Adam Aquaponic said:


> Plant progress in all its glory... and remember i'm just using tiny fish here...


An earthworm? How does that thing survive in an aquaponic set up?


----------



## AquaNeko (Jul 26, 2009)

solarz said:


> An earthworm? How does that thing survive in an aquaponic set up?

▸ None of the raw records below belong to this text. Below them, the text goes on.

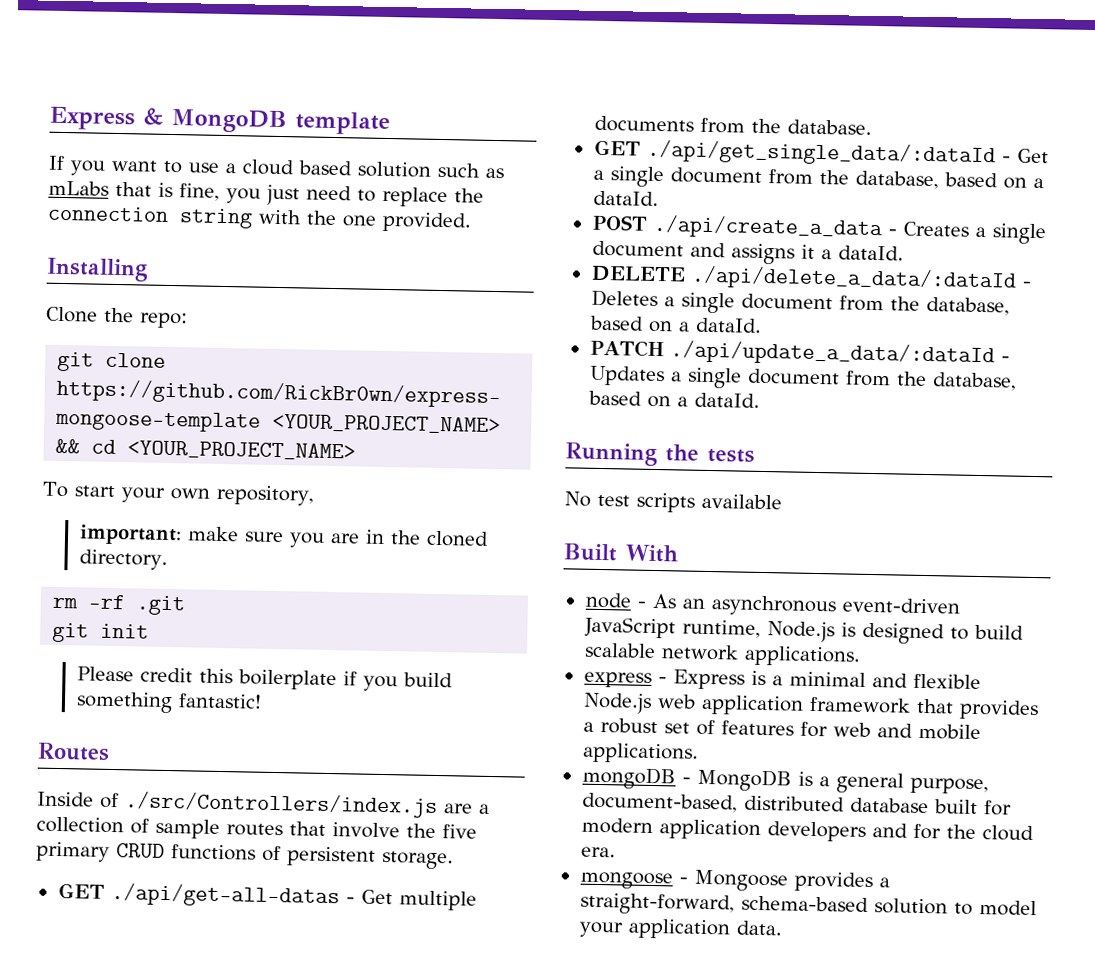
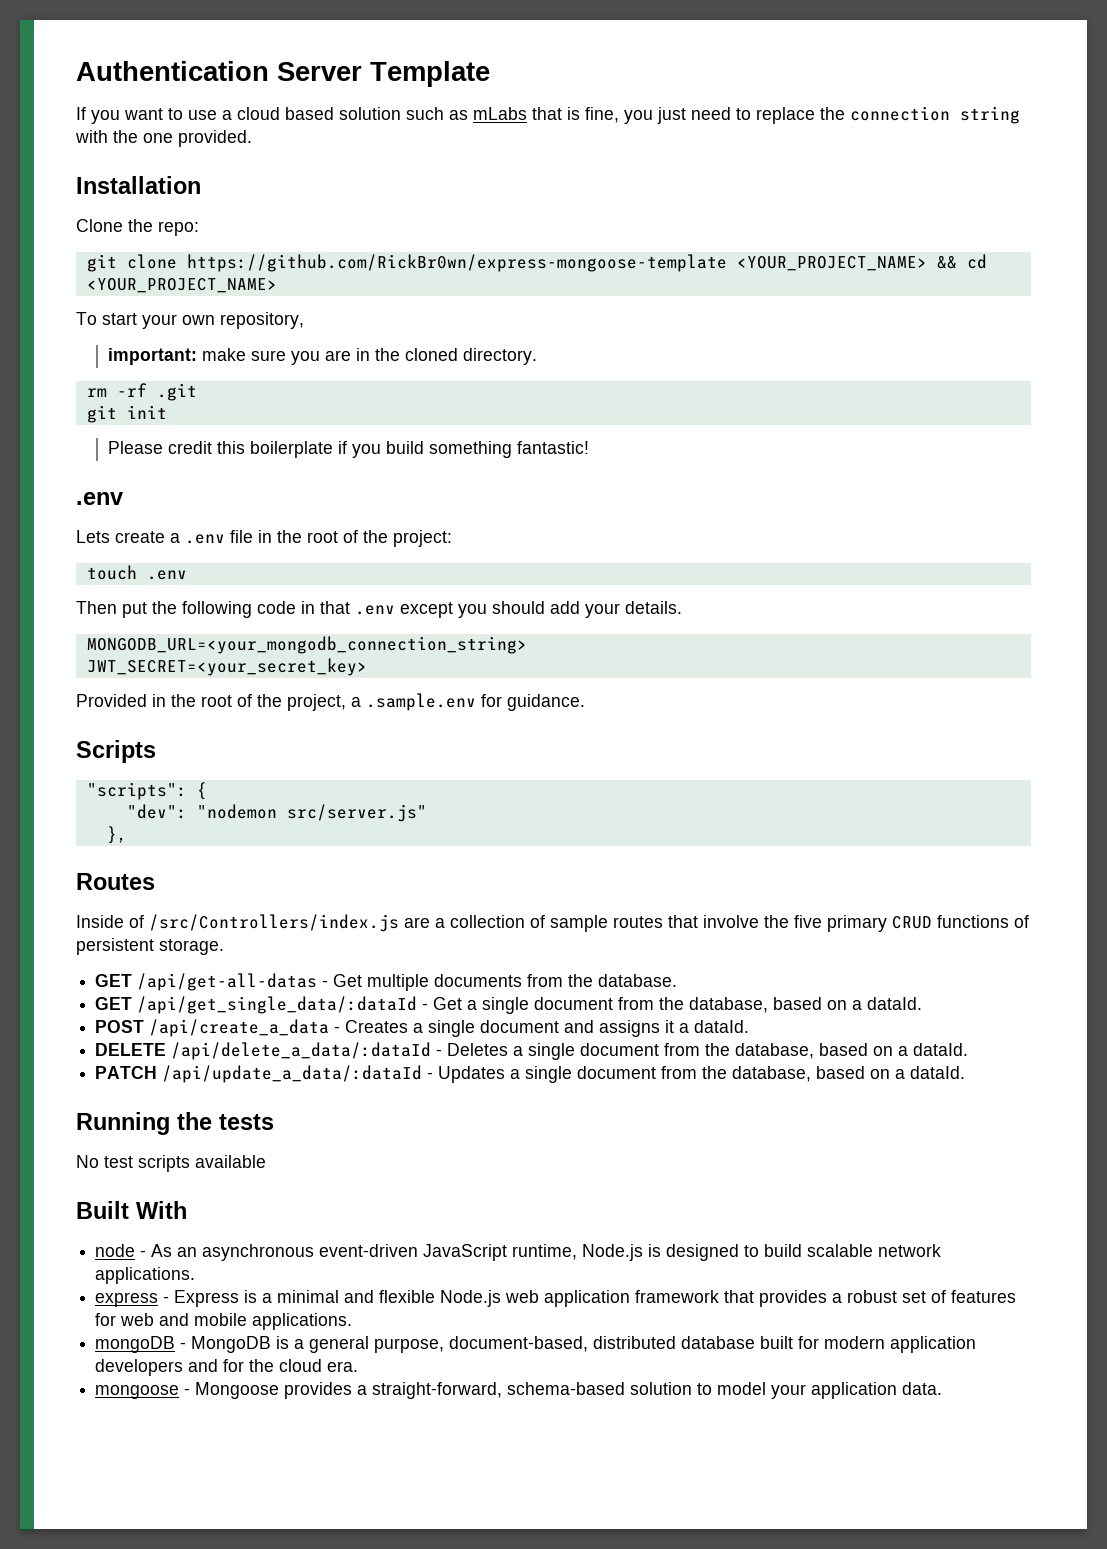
[49,106,390,136] Express & MongoDB template -> [76,61,490,87] Authentication Server Template
[46,257,149,282] Installing -> [76,176,201,194] Installation
(262, 701) none -> [76,492,123,505] [76,530,452,547] [86,565,187,580] [76,601,682,618] [86,636,527,654] [86,658,367,676] [76,693,585,711] [76,740,156,763] [86,782,207,800] [126,804,427,822] [106,826,127,844] // .env // Lets create a .env file in the root of the project: // touch .env // Then put the following code in that .env except you should add your details. // MONGODB_URL=<your_mongodb_connection_string> // JWT_SECRET=<your_secret_key> // Provided in the root of the project, a .sample.env for guidance. // Scripts // "scripts": { // "dev": "nodemon src/server.js" // },
[124,791,438,819] ./src/Controllers/index.js -> [149,914,399,932] /src/Controllers/index.js
[110,882,340,909] ./api/get-all-datas -> [137,973,318,991] /api/get-all-datas
[646,139,996,168] ./api/get_single_data/:dataId -> [137,996,418,1014] /api/get_single_data/:dataId
[652,214,884,241] ./api/create_a_data -> [149,1019,330,1037] /api/create_a_data
[690,265,1017,293] ./api/delete_a_data/:dataId -> [171,1042,432,1060] /api/delete_a_data/:dataId
[669,340,995,368] ./api/update_a_data/:dataId -> [162,1065,423,1083] /api/update_a_data/:dataId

Because the tank floods and drains the worm won't drown in there. It'll stay moist and take care of any fish solids that are pumped into the grow bed. I have seen and read online worms multiplying in such a setup.


----------



## AquaNeko (Jul 26, 2009)

Adam,

Nice setup going there. You might wanna eye candy the inside of the tank with some fake plants or say something like flame moss or java moss to give it a nice look. Sure the live plants will take a bit of the nitrates away from the growbed but you aving the livebearer fish in there will have more fish over time as they get jiggy jiggy and thus more nitrates 

BTW the fish close up pic looks like a fish big bang.


----------



## Adam Aquaponic (Nov 18, 2010)

thanks guys... 

worms can absorb oxygen through their skin and hold it for periods of time.. so they do quite well in this type of setup... i have about 18 in there right now

they're actually thriving quite well.. just the other day one popped its head from the surface... as soon as i came close to him he dove right back into the hydroton.. almost like the strength of a snake darting back into the woods..


----------



## AquaNekoMobile (Feb 26, 2010)

What greens do you have growing in there right now?


----------



## Adam Aquaponic (Nov 18, 2010)

check out my blog for all the updated pics!

I currently have Basil, Oak Leaf Lettuce, Buttercrunch, Rocket, Red Speckle Romaine, Lola Rosa, Radish Leaf, Arugula and tried some Asparagus.. we'll see how that goes indoors, Asparagus is perennial, but takes about 2-3 seasons before its ready to harvest!


----------